◆ Exercise description:
In the listing below, start your output at the line with "font-size: 13px ->" and end it after the line with "text: 46.4 ->", copying every line exactly.

◆ Supplied material:
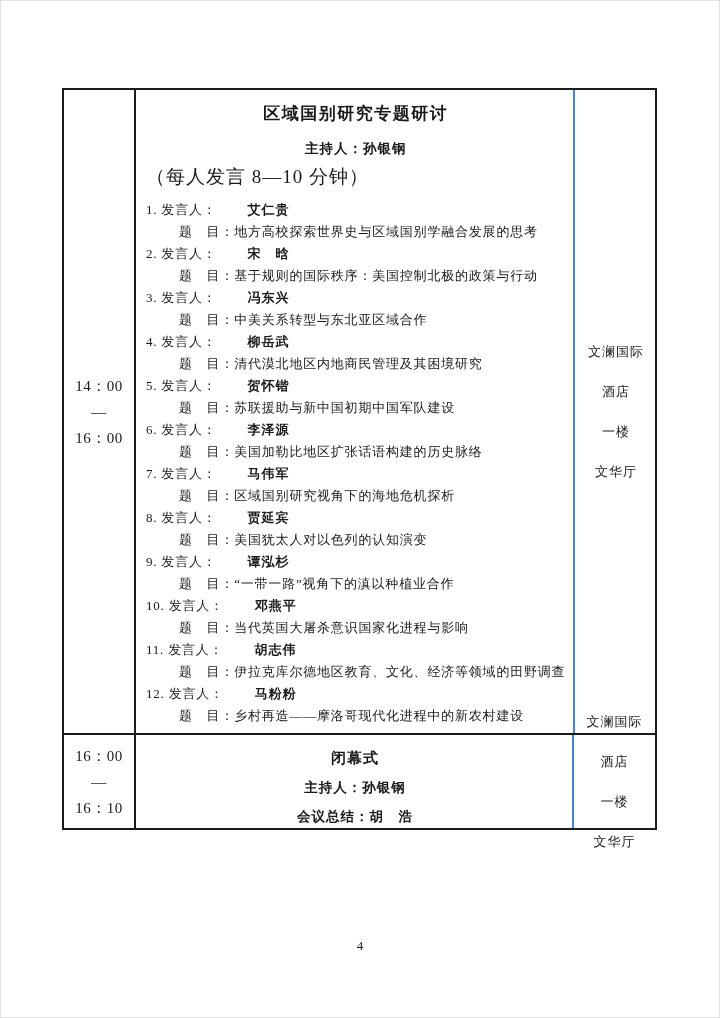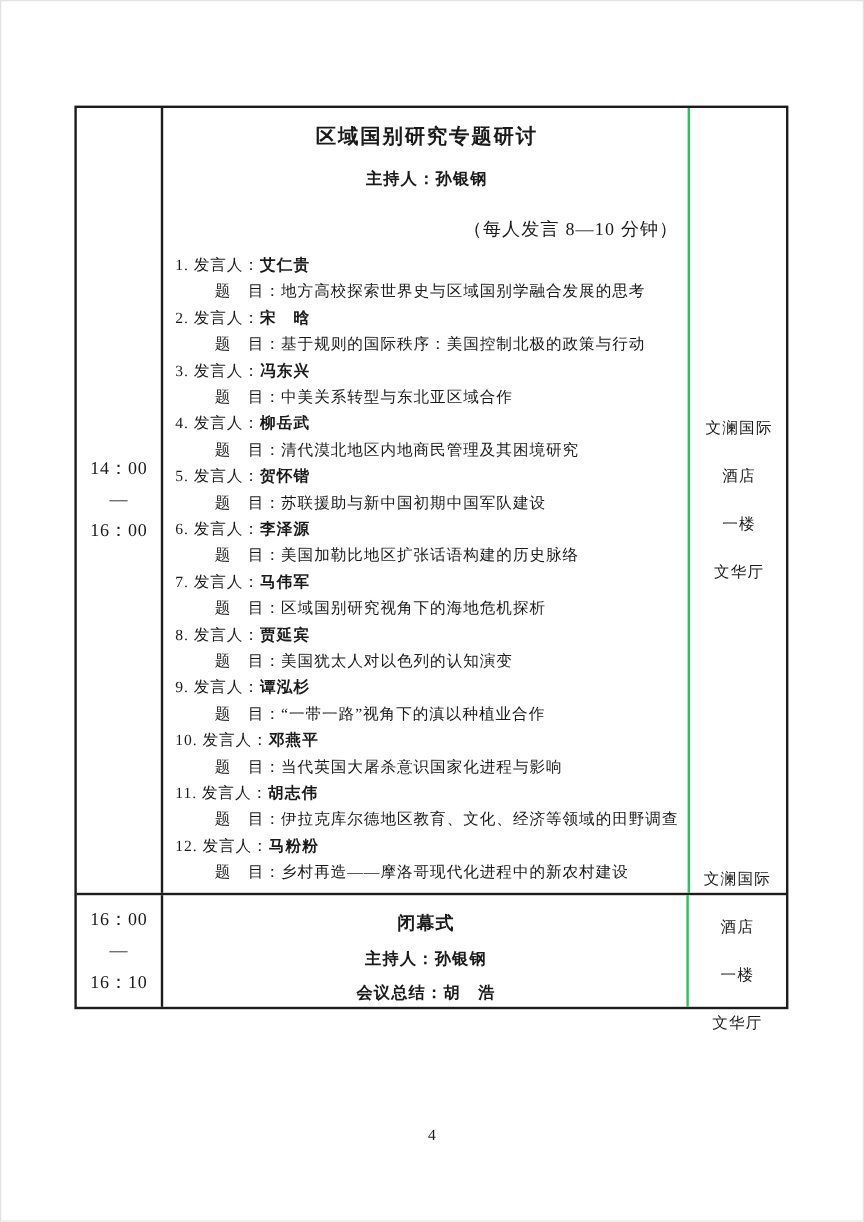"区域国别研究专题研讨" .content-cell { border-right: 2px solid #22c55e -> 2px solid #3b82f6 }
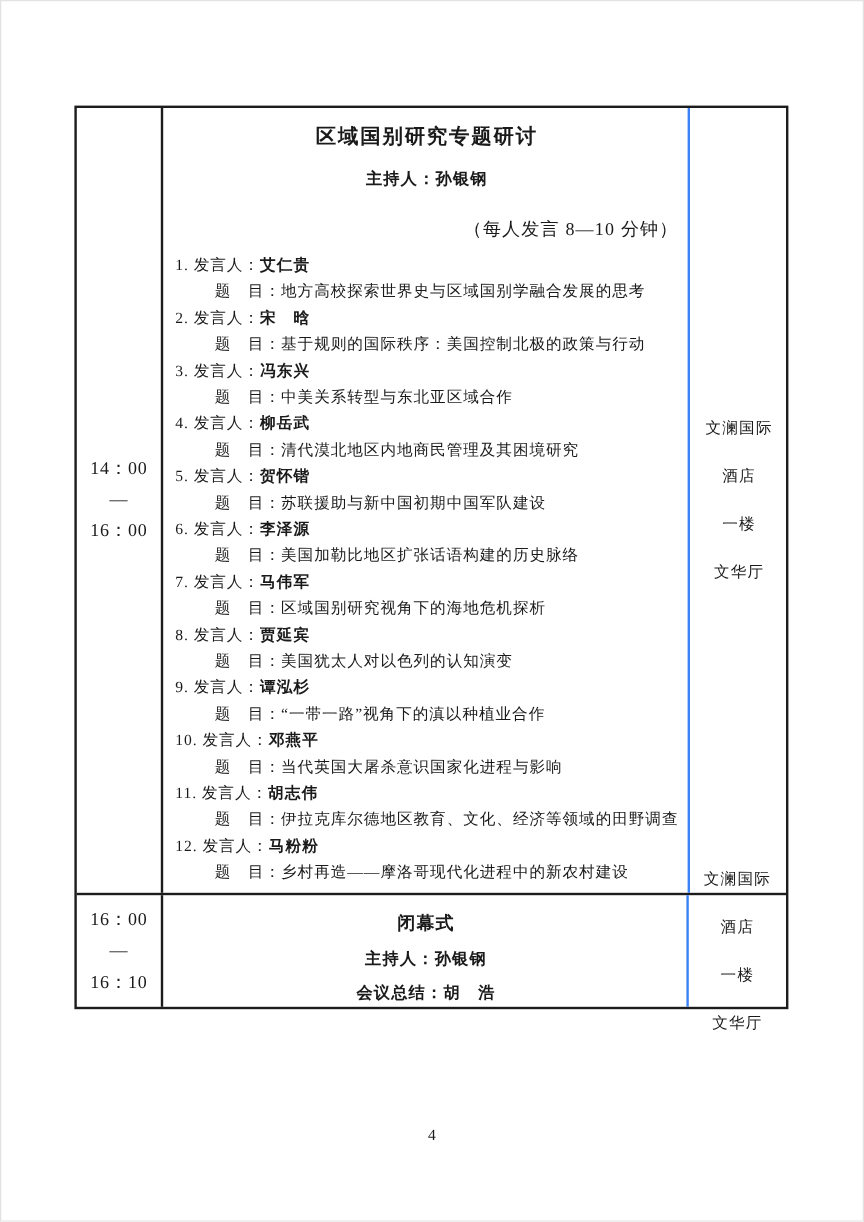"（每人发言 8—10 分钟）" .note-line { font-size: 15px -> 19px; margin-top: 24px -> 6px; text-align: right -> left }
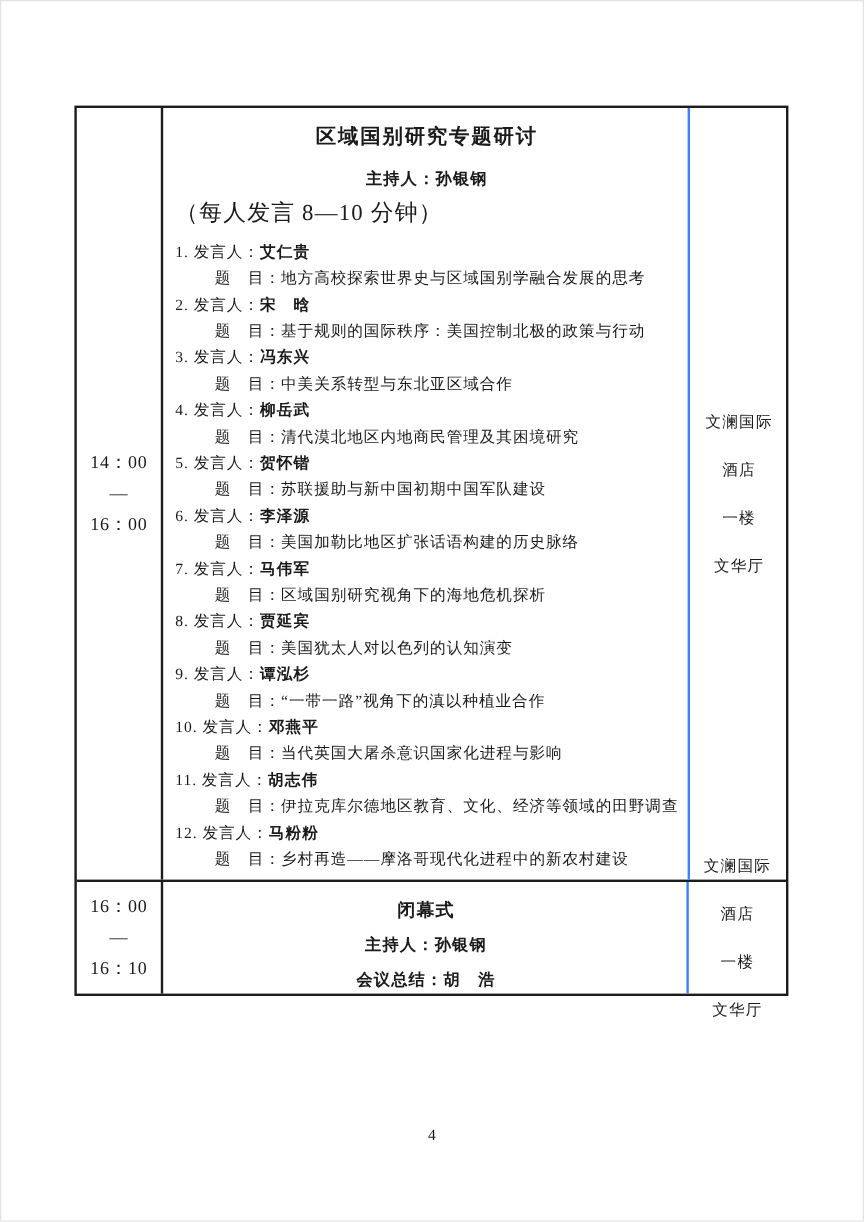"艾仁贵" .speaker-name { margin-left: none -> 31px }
---
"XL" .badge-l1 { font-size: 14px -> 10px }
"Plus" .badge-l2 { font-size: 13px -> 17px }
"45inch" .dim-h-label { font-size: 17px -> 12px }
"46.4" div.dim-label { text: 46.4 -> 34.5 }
* * *
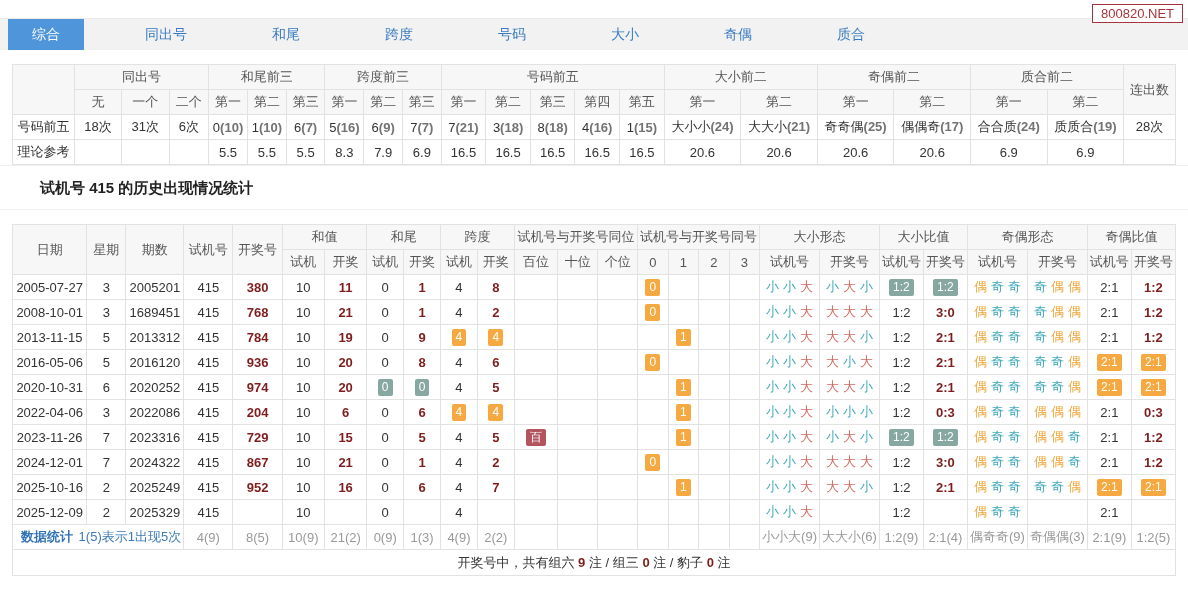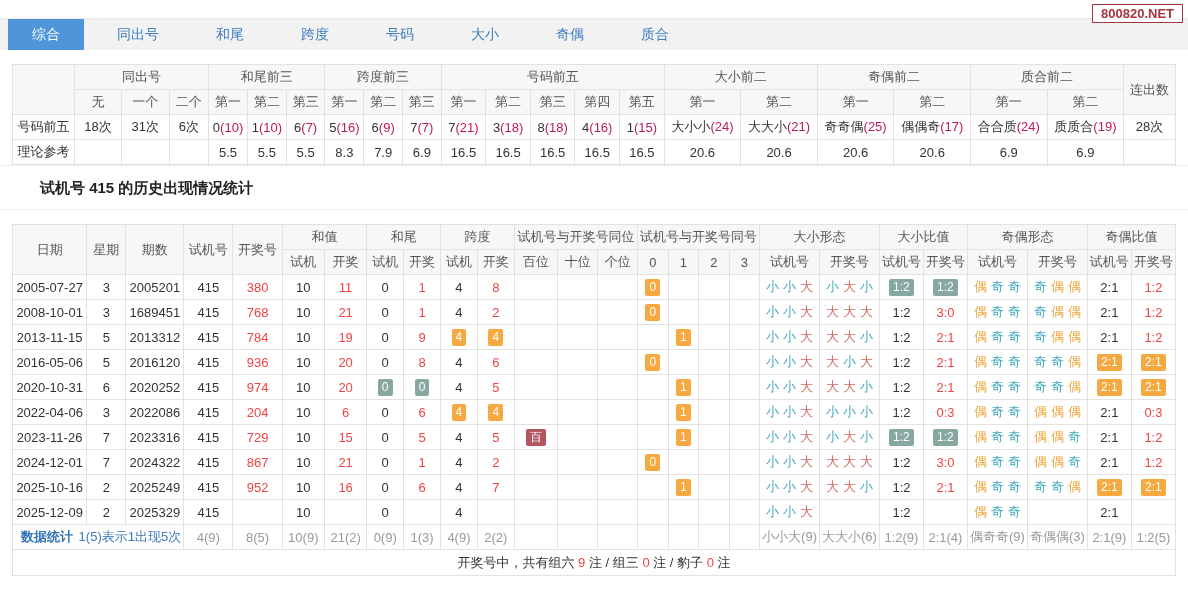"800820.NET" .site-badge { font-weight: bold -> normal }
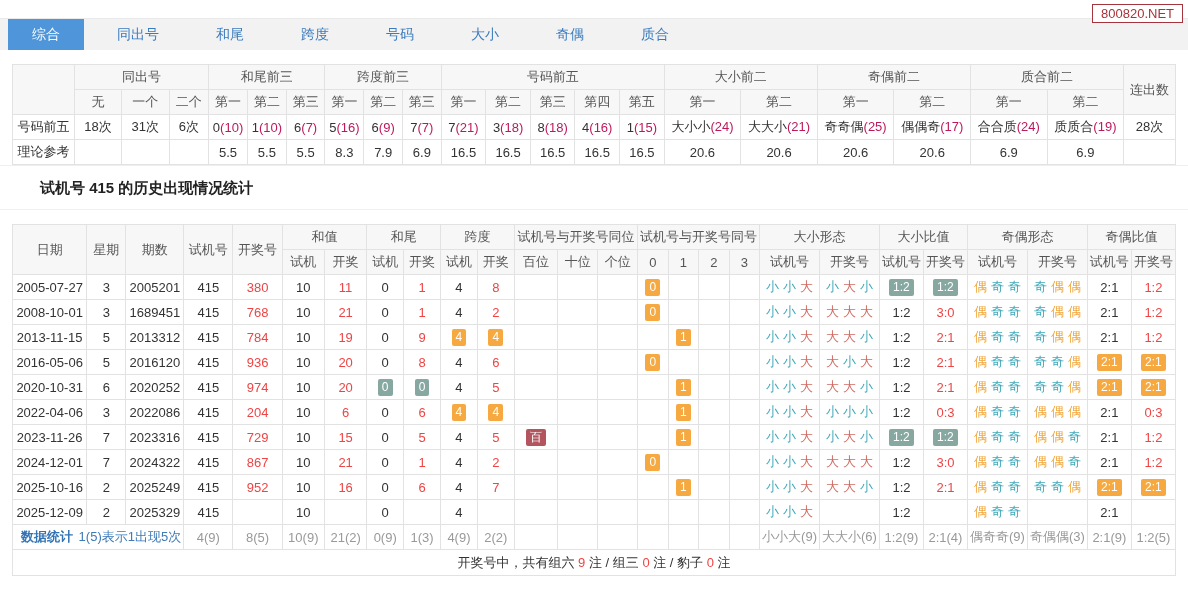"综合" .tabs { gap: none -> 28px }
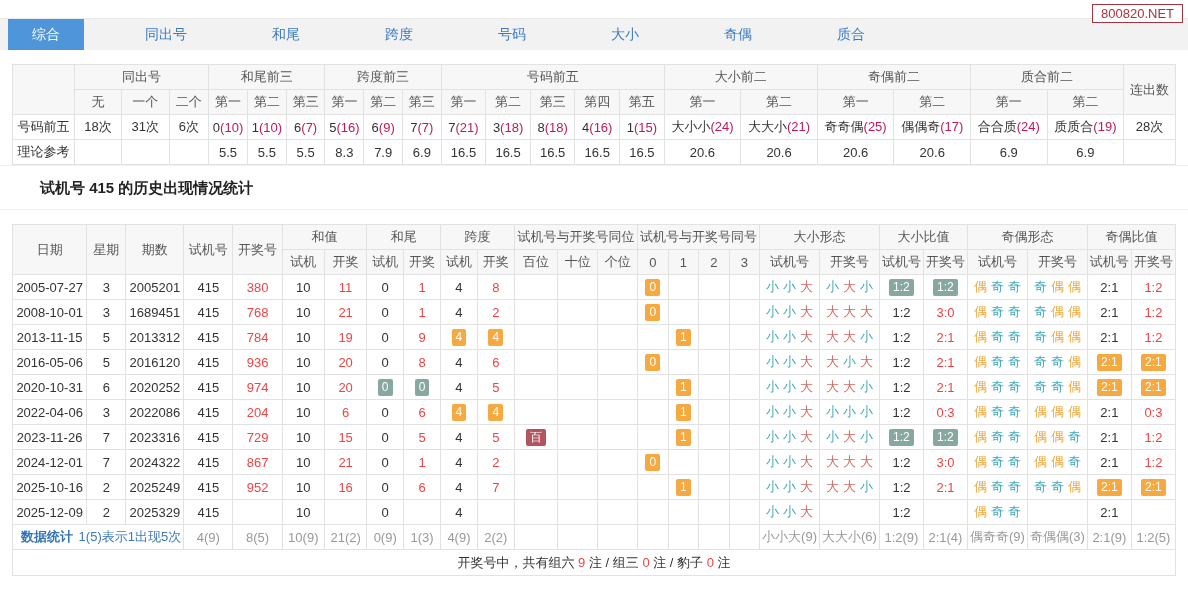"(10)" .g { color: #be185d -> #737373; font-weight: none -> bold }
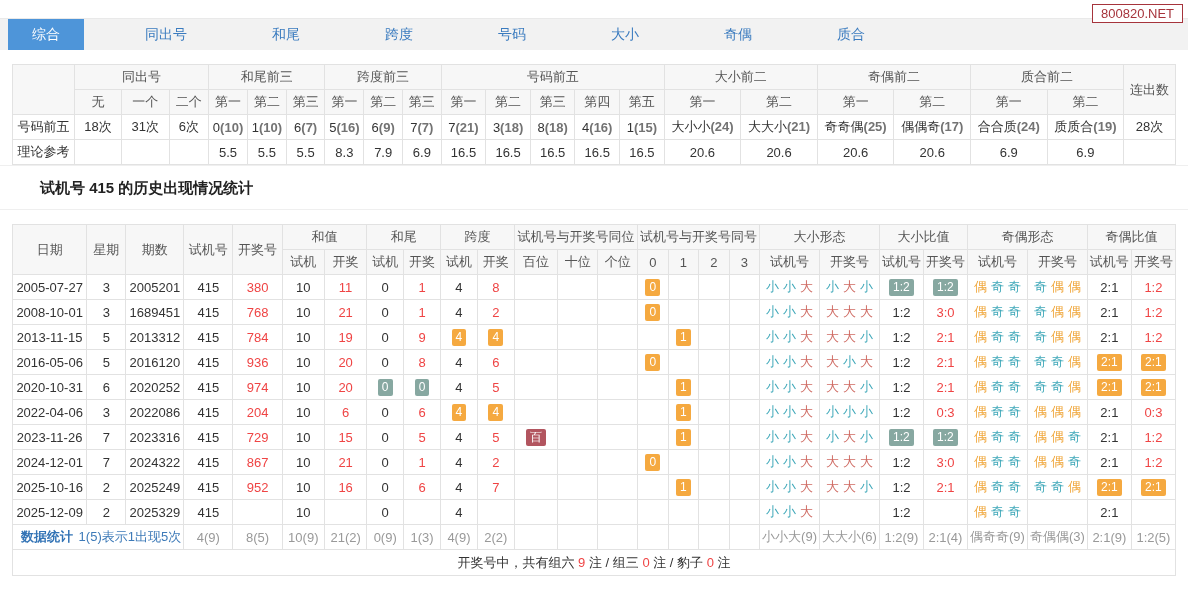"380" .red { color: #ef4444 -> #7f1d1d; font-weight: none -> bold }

◆ Solved problem:
"Plus" .badge-l2 { font-size: 13px -> 17px }
"45inch" .dim-h-label { font-size: 17px -> 12px }
"46.4" div.dim-label { text: 46.4 -> 34.5 }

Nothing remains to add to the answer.